On March 17, while the cherry blossoms in Washington, D.C., were not yet in full bloom, the crypto industry, which was experiencing a "cold snap," found a glimmer of warmth during a speech.

Milestone guidance implemented: SEC and CFTC join forces, marking the end of the securities of everything era for the crypto world.

On the stage of the DC Blockchain Summit, Paul Atkins, Chairman of the U.S. Securities and Exchange Commission (SEC), made a seemingly joking but weighty remark: We are no longer the "Securities and Everything Commission".

This declaration marks the official end of an era in which "law enforcement replaced regulation," leaving countless developers sleepless with uncertainty.

A 68-page declaration overturns the "Securities of Everything" theory.

Over the past few years, the biggest nightmare for the crypto industry has been the endless generalization of the Howey Test.

An asset can be classified as a security by the SEC if it involves "funds invested in a common cause, with a reasonable expectation that profits will come from the efforts of others." In short, the entire crypto industry lives in the shadow of potential enforcement action.

Yesterday, the SEC and the U.S. Commodity Futures Trading Commission (CFTC) jointly released a 68-page document titled "Applicability Guidance on Certain Types of Crypto Assets and Certain Transactions Involving Crypto Assets under Federal Securities Acts," which clearly defines that most mainstream crypto assets are not securities.

Atkins emphasized that regulators' responsibility is to "draw clear lines with clear language." Regulation needs to provide markets with a "compliance uphill" rather than an "enforcement trap," and this guidance is the SEC's systematic reckoning with the regulatory chaos of the past decade.

This guideline establishes a sophisticated “token taxonomy” that liberates crypto assets from a single security label.

The guidelines specifically elucidate the concept of "functional" cryptographic systems. When the value of an asset derives primarily from the programmatic operation of the system and market supply and demand, rather than the management efforts of a single issuer, this asset acquires the attributes of a "commodity." This interpretation could provide a significant legal safeguard for public blockchain protocols.

More importantly, the guidelines also provide a positive response to mining, protocol staking, and airdrops, which have been of long-standing concern to the industry: in the absence of a clear issuer as a counterparty or manager, these algorithm- and code-based behaviors are generally not considered as securities offerings.

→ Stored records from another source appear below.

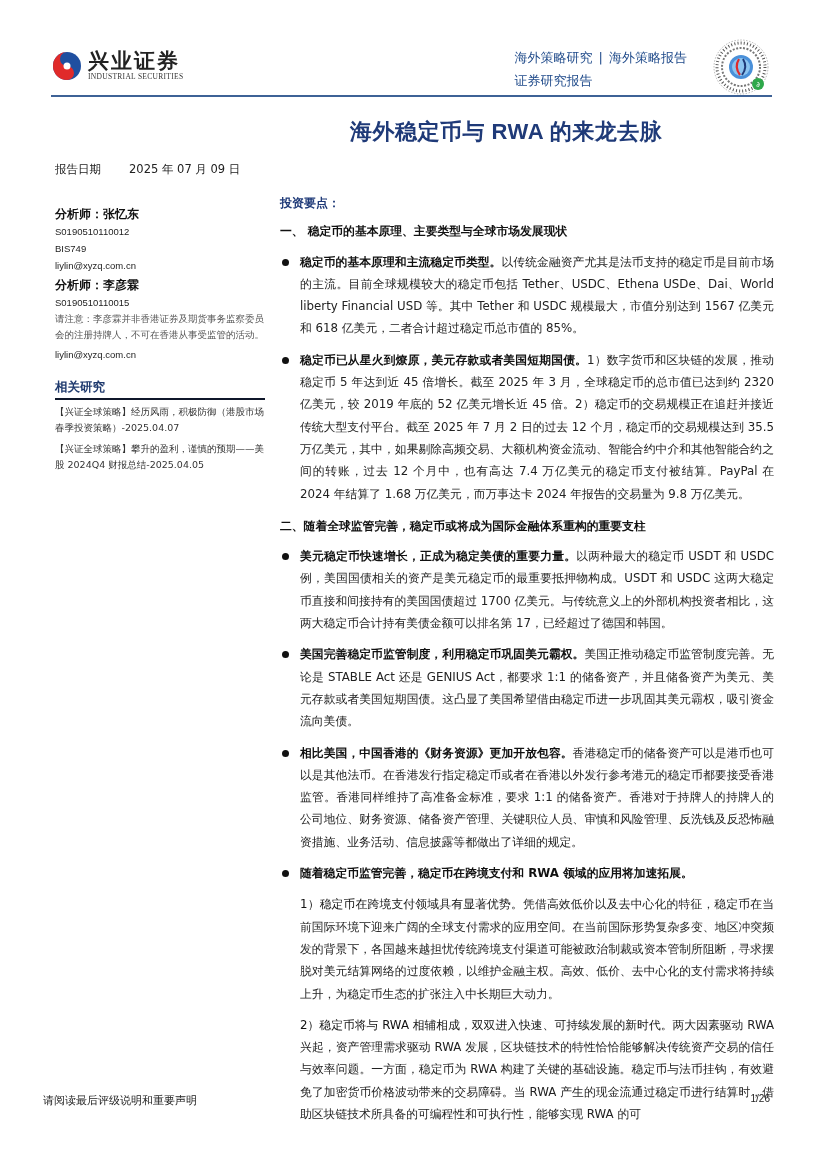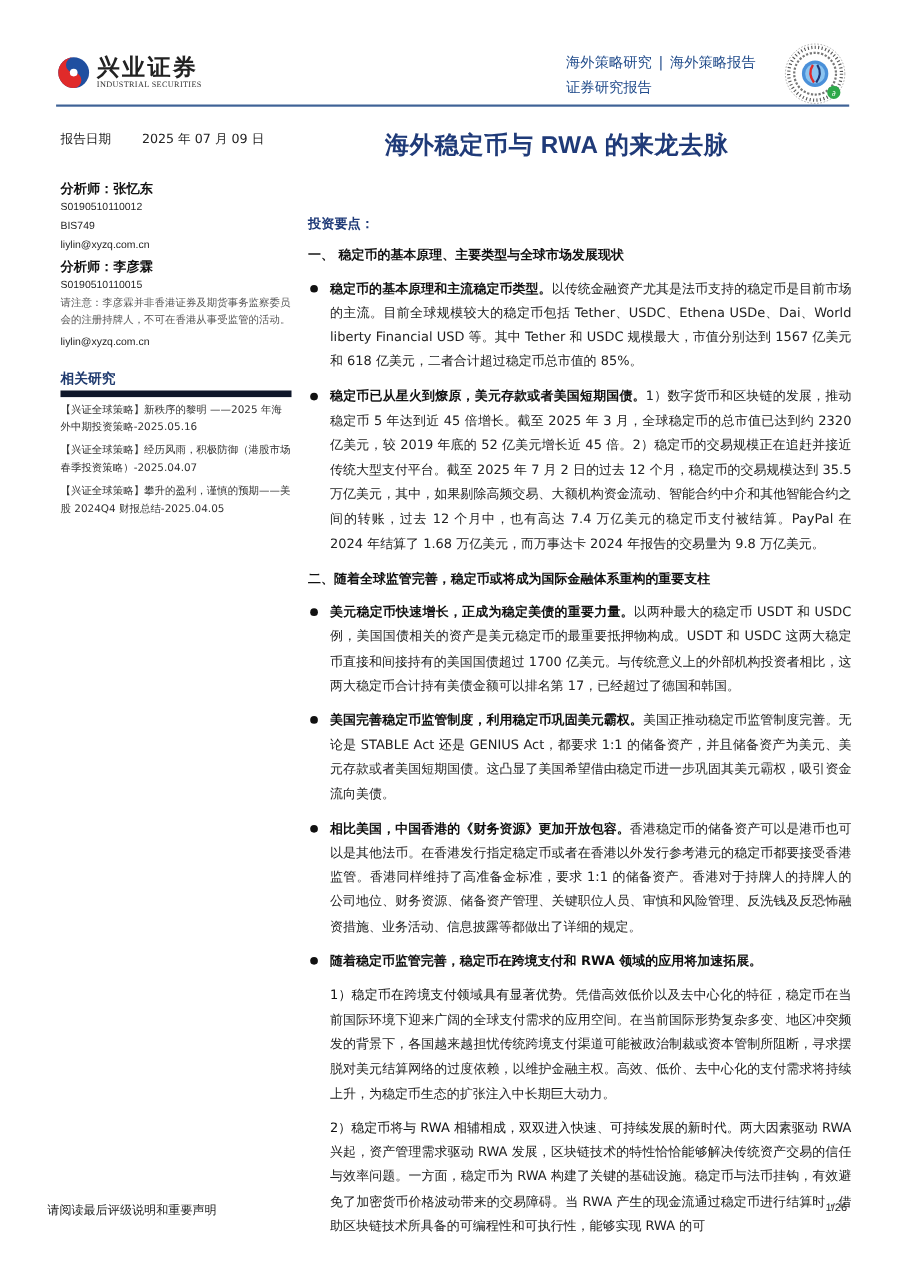"报告日期" .report-date { margin-top: none -> 43px }
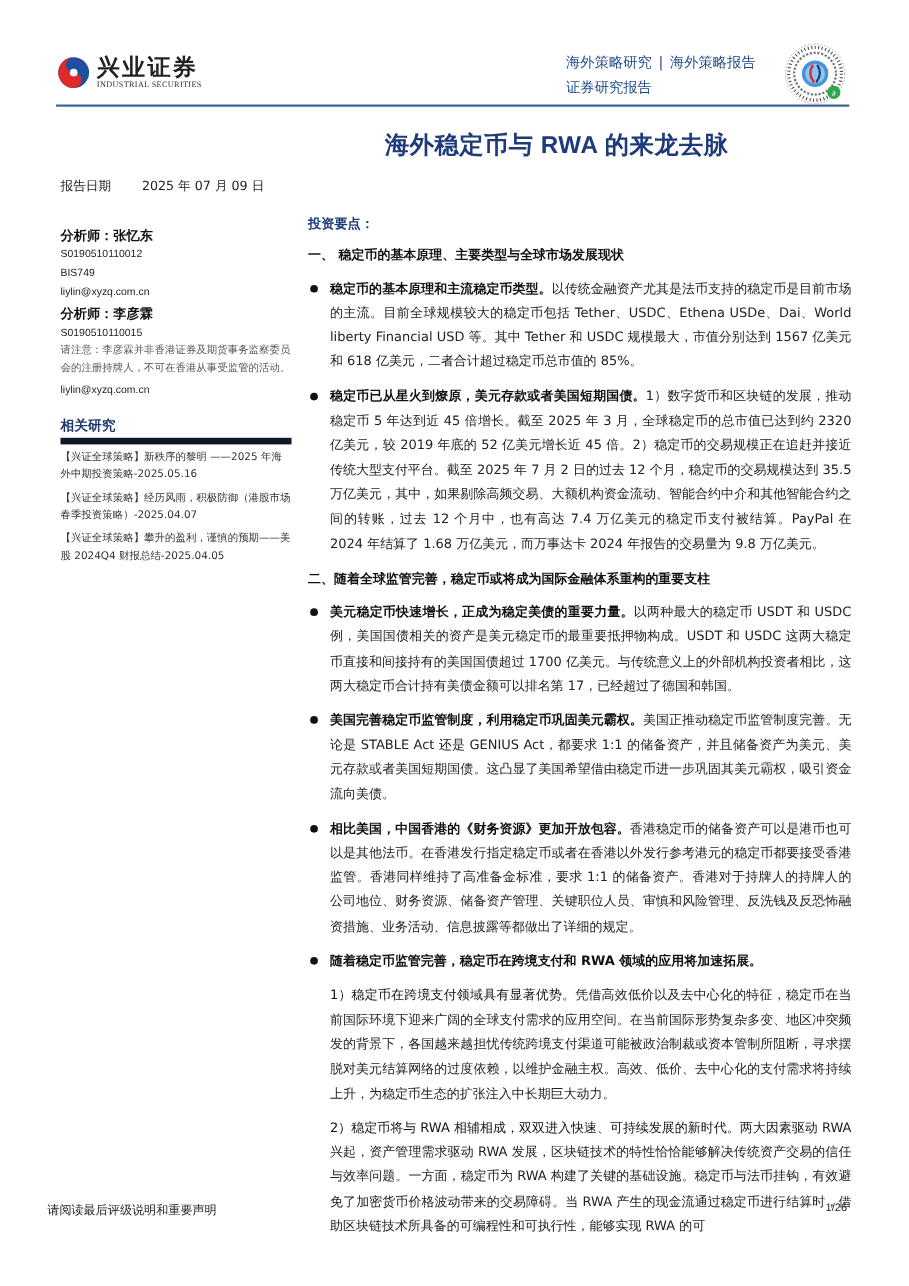"相关研究" .related-title { border-bottom: 6px solid #0f172a -> 2px solid #0f172a }
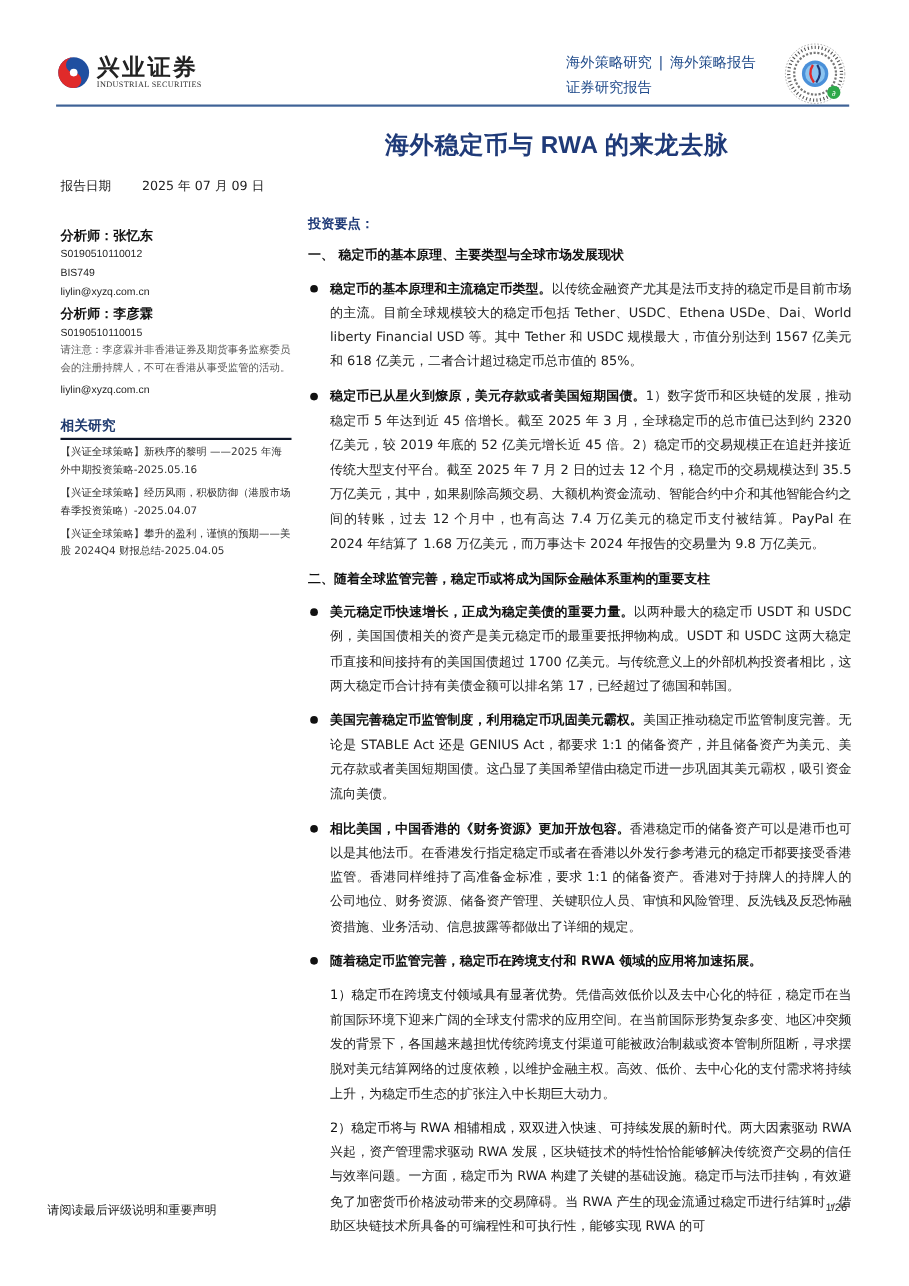"【兴证全球策略】新秩序的黎明 ——2025" div.related-item { html: <div>【兴证全球策略】新秩序的黎明 ——2025 年海外中期投资策略-2025.05.16</div> -> none }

This represents a logical shift from "the asset itself is a security" to "the sales method determines the security's nature." It essentially adopts the same logic used by the judge in the Ripple case: XRP itself is not a security; only specific institutional sales contracts can constitute a security issuance.

If the joint guidelines represent macro-level regulatory correction, then the CFTC's latest "No Action Letter" (NFA) to the wallet application Phantom represents micro-level implementation.

Phantom plans to provide access to regulated derivatives and event contracts, which in the past would have been easily identified as an unregistered "introducing broker" (IB).

However, the CFTC’s Market Participants Division determined that Phantom’s role was limited to providing a “passive software interface” that allowed users to interact directly with registered Designated Contract Markets (DCMs) or Futures Brokers (FCMs) without accessing user assets or matching trades.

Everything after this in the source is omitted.